Fairieotypical Stereotales (Stereotypical Fairietales/Fairytales) By Kokeshi088

Chapter One (Or Not?!)

Rated: PG (or is it PG-13?) for Crude Jokes, Comic Mischief, Mild Alcohol References and Bad Sushi (Sushi: We bad! We bad!)

A/N: Basically it's about a random royal idiot who is kidnapped by a dragon and "taken" to an ugly witch's fortress/castle. Basically, this story, which is in script format, so it isn't quite a story, would have been an ordinary fairytale if it weren't so...uh... messed up and backwards!

Random Alerts: Insanity Alert!

Name Pronunciation: Princess Felipe's name is pronounced like the boy's name Phillip.

This is the result of the stupid fact that her parents can't spell.
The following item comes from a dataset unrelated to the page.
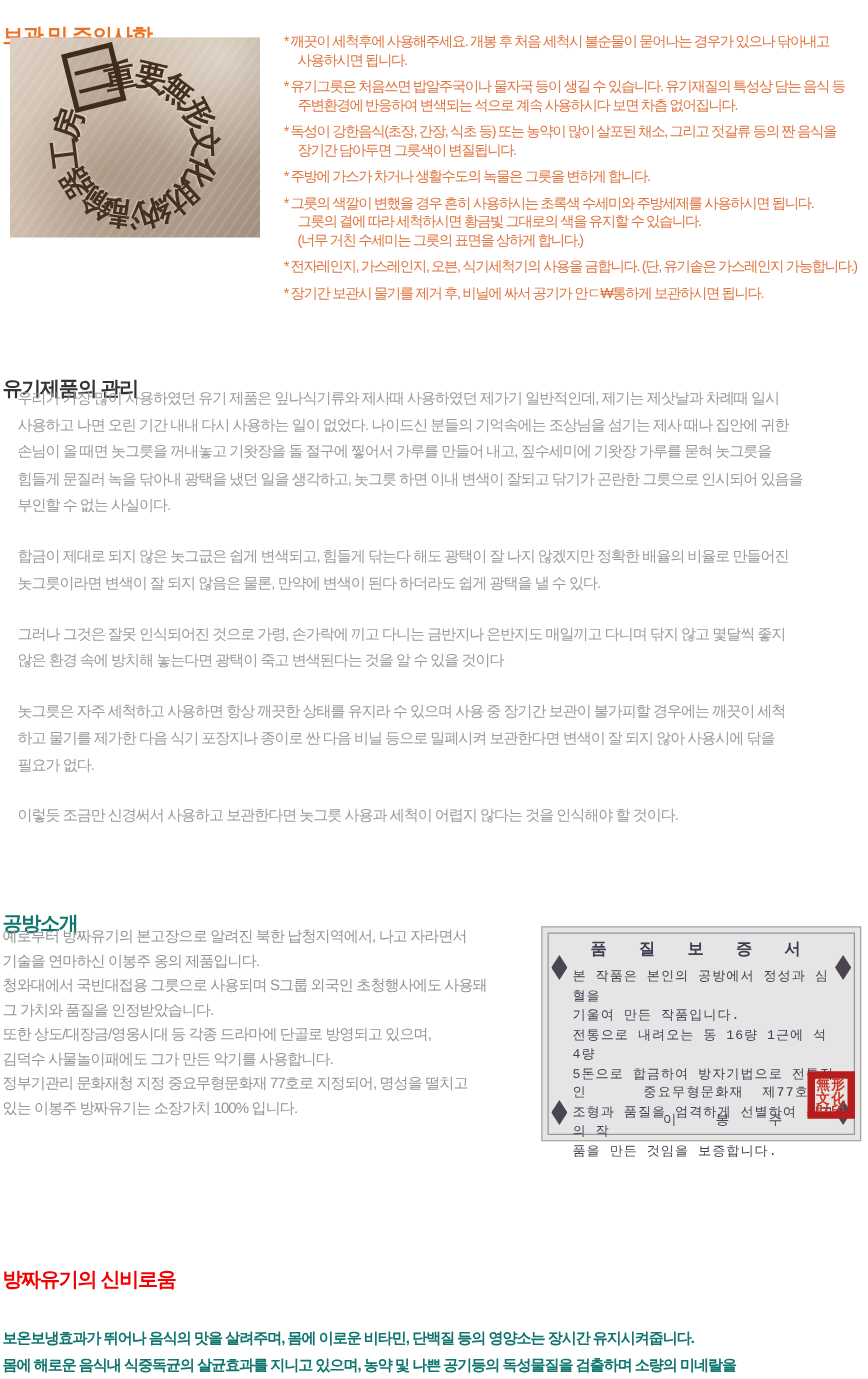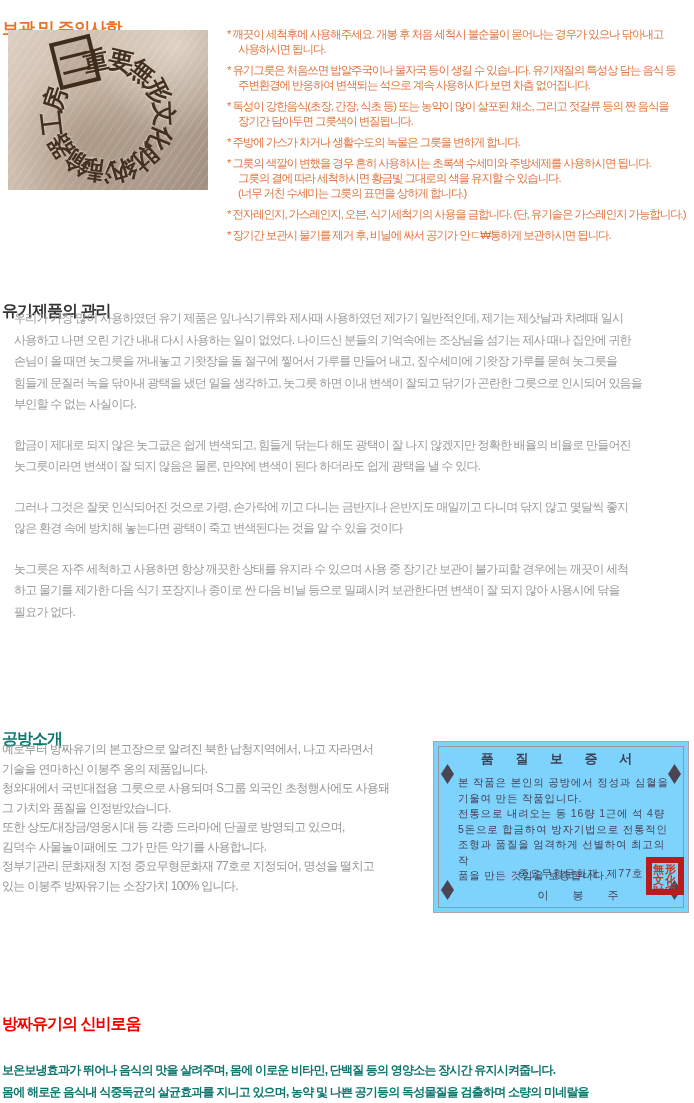"이렇듯 조금만 신경써서 사용하고 보관한다면" p.para { html: none -> <p>이렇듯 조금만 신경써서 사용하고 보관한다면 놋그릇 사용과 세척이 어렵지 않다는 것을 인식해야 할 것이다.</p> }
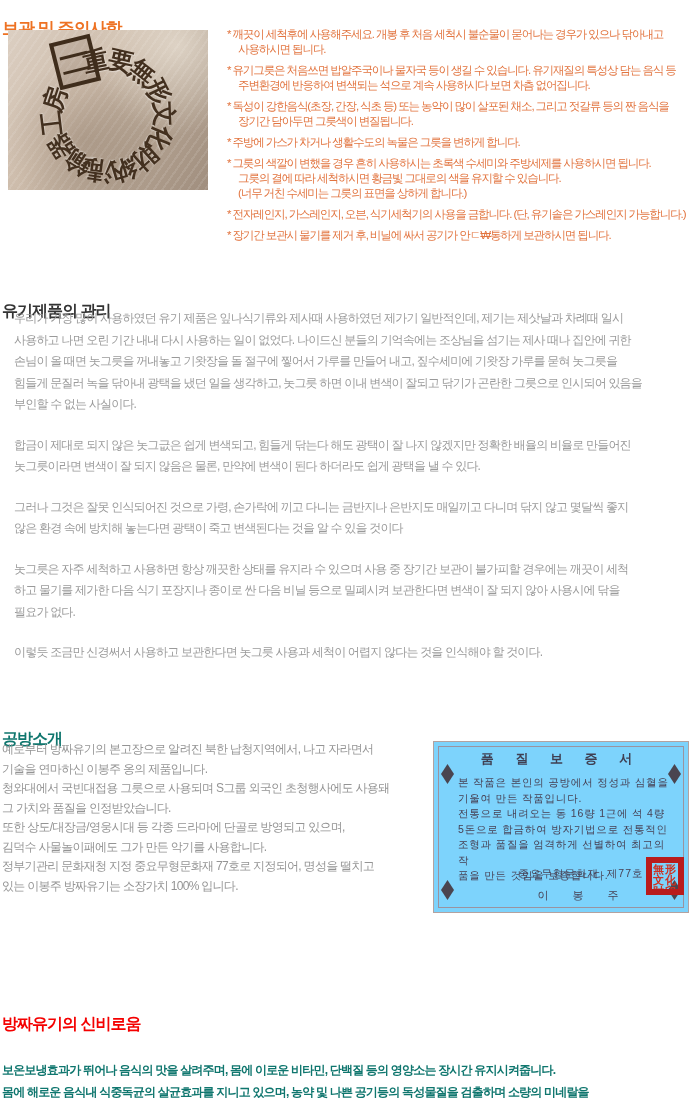"품 질 보 증 서" #certificate { background: #7dd3fc -> #e5e5e5; font-family: Liberation Sans, sans-serif -> Liberation Mono, monospace }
They still can't spell, even though it's been about sixteen years since the fall of the Berlin Mall... wait, that's another story...I mean sixteen years since Felipe was born... eheheheh.

Also, her parents' names are King Queen and Queen King, unlike the Prince's parents, whose names are King King and Queen Queen.

Anyways! Have fun reading this!

(The Authoress cackles insanely.)

Setting Numbah 1: In the kingdom of Kingdom, and inside the walls of the Impossibly Huge Castle of Kingdom, a young Prince decides his eternal fate...

Prince Alexis: To wear, or not to wear?

Magic Mirror: Well, technically, both sets of Princely Armor With Imposing Velvety Princely Capes are identical.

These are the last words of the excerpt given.